**EXERCISE GOAL:**
From the very first line down to the line containing "Flex Und Flo 3", write out the material exactly as it appears, and no more.

□ □ □ □ □ □ □

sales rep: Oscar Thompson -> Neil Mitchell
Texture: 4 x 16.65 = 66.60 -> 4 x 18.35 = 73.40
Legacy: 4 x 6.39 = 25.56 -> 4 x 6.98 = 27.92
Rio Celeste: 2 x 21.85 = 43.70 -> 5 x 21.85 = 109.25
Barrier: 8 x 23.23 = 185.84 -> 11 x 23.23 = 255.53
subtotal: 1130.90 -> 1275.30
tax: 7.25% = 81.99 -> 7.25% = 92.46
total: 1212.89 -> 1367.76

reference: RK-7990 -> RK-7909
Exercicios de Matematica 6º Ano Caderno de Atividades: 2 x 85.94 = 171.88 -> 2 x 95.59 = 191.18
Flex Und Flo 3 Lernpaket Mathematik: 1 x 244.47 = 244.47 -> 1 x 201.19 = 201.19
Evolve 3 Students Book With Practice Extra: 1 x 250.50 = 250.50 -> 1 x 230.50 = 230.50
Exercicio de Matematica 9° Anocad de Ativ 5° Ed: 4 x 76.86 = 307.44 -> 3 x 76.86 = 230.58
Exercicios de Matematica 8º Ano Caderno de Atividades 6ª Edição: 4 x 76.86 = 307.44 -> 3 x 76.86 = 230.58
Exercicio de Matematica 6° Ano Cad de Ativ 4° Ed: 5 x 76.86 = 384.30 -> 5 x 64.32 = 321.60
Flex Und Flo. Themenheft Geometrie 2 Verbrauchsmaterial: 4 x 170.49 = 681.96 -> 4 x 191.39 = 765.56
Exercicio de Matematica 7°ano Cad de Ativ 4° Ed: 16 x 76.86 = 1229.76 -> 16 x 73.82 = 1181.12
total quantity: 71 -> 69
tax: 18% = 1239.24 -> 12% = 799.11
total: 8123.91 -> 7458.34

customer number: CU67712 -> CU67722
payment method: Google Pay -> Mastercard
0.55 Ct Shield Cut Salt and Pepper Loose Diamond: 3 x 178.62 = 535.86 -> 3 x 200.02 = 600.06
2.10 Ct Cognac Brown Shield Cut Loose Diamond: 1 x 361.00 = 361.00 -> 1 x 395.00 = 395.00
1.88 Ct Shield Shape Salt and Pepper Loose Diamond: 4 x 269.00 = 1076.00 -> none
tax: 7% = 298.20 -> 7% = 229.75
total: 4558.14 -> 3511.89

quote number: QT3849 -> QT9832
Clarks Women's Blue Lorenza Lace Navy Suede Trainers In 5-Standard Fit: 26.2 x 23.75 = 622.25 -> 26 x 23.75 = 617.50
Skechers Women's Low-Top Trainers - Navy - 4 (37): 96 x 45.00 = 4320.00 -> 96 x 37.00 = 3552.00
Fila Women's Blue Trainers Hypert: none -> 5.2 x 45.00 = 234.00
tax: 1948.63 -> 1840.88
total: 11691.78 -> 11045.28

□ □ □ □ □ □ □

**TASK ANSWER:**
sales rep: Oscar Thompson -> Neil Mitchell
Texture: 4 x 16.65 = 66.60 -> 4 x 18.35 = 73.40
Legacy: 4 x 6.39 = 25.56 -> 4 x 6.98 = 27.92
Rio Celeste: 2 x 21.85 = 43.70 -> 5 x 21.85 = 109.25
Barrier: 8 x 23.23 = 185.84 -> 11 x 23.23 = 255.53
subtotal: 1130.90 -> 1275.30
tax: 7.25% = 81.99 -> 7.25% = 92.46
total: 1212.89 -> 1367.76

reference: RK-7990 -> RK-7909
Exercicios de Matematica 6º Ano Caderno de Atividades: 2 x 85.94 = 171.88 -> 2 x 95.59 = 191.18
Flex Und Flo 3 Lernpaket Mathematik: 1 x 244.47 = 244.47 -> 1 x 201.19 = 201.19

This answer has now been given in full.